* _What to do_
Using the material below, state how many of its lines contain the string "right", with no other words.

* _The data_
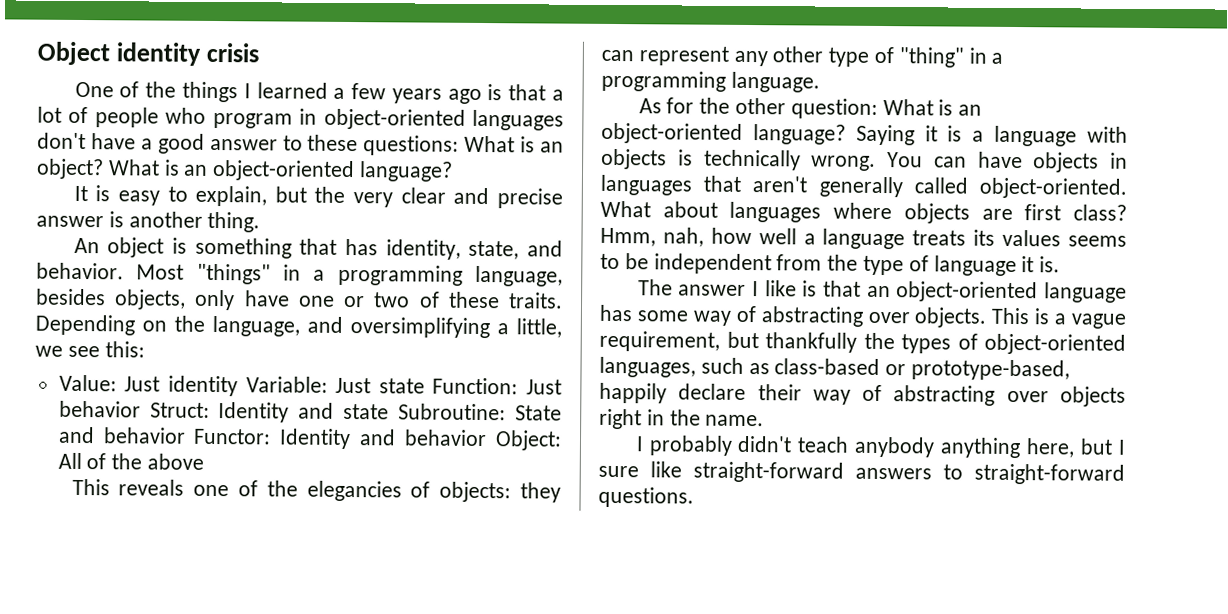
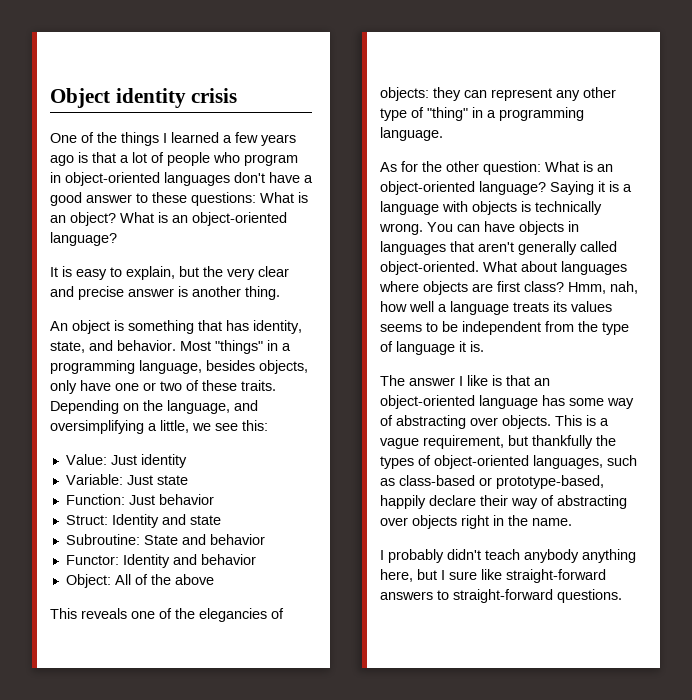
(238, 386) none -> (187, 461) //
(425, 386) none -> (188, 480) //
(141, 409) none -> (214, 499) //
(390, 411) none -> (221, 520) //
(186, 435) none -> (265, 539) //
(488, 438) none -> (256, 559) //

==

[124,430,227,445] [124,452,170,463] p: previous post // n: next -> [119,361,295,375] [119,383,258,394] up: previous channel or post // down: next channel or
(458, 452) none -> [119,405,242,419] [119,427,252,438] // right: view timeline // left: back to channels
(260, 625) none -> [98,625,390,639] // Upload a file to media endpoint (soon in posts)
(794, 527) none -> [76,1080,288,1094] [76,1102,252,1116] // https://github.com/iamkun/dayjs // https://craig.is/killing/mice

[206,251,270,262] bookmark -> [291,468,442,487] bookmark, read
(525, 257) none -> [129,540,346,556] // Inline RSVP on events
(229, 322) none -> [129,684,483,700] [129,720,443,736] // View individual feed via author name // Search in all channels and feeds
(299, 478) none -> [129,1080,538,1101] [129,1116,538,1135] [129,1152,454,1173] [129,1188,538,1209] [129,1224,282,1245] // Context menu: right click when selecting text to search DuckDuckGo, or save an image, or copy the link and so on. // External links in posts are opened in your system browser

* * *

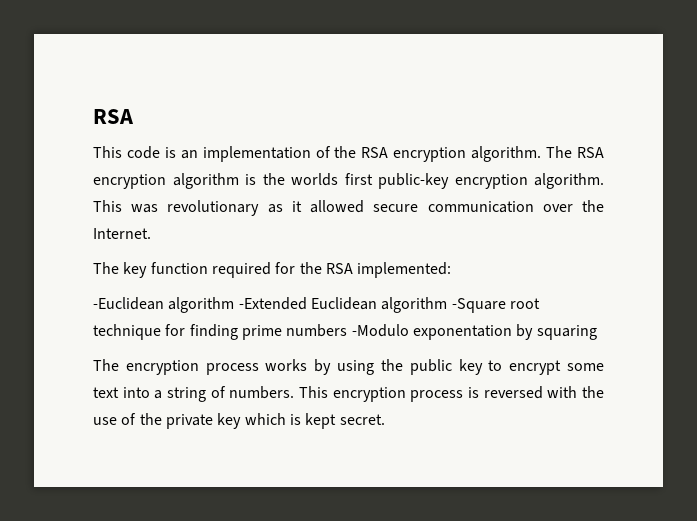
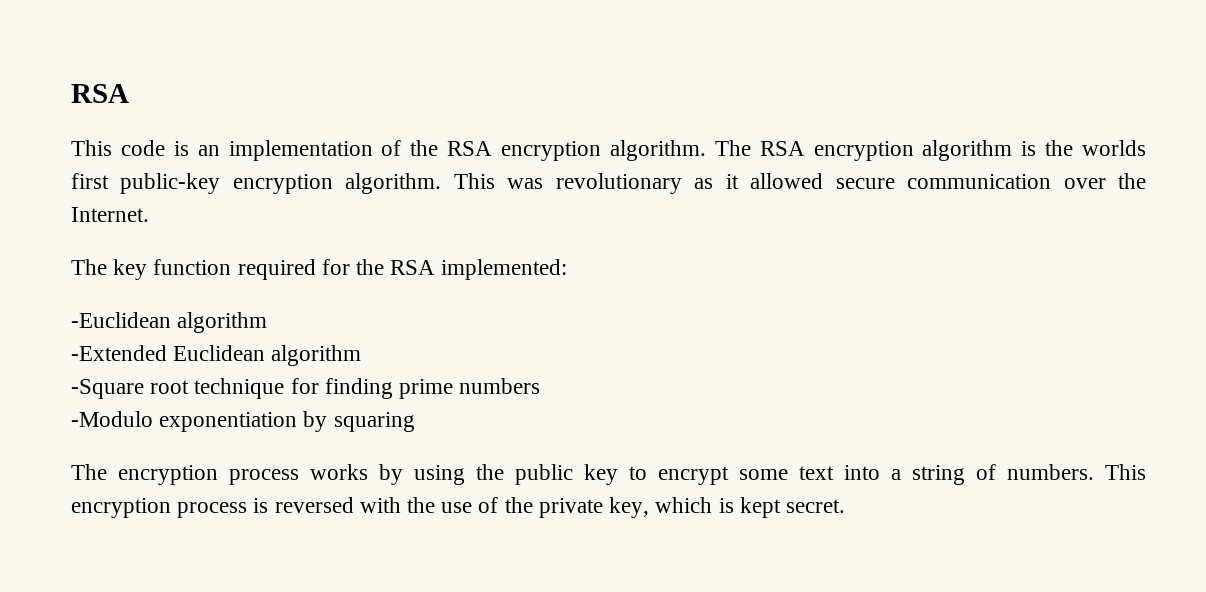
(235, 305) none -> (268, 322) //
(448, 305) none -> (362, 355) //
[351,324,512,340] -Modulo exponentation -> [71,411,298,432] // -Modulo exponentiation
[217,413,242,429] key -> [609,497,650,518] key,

* _Result of this task_
2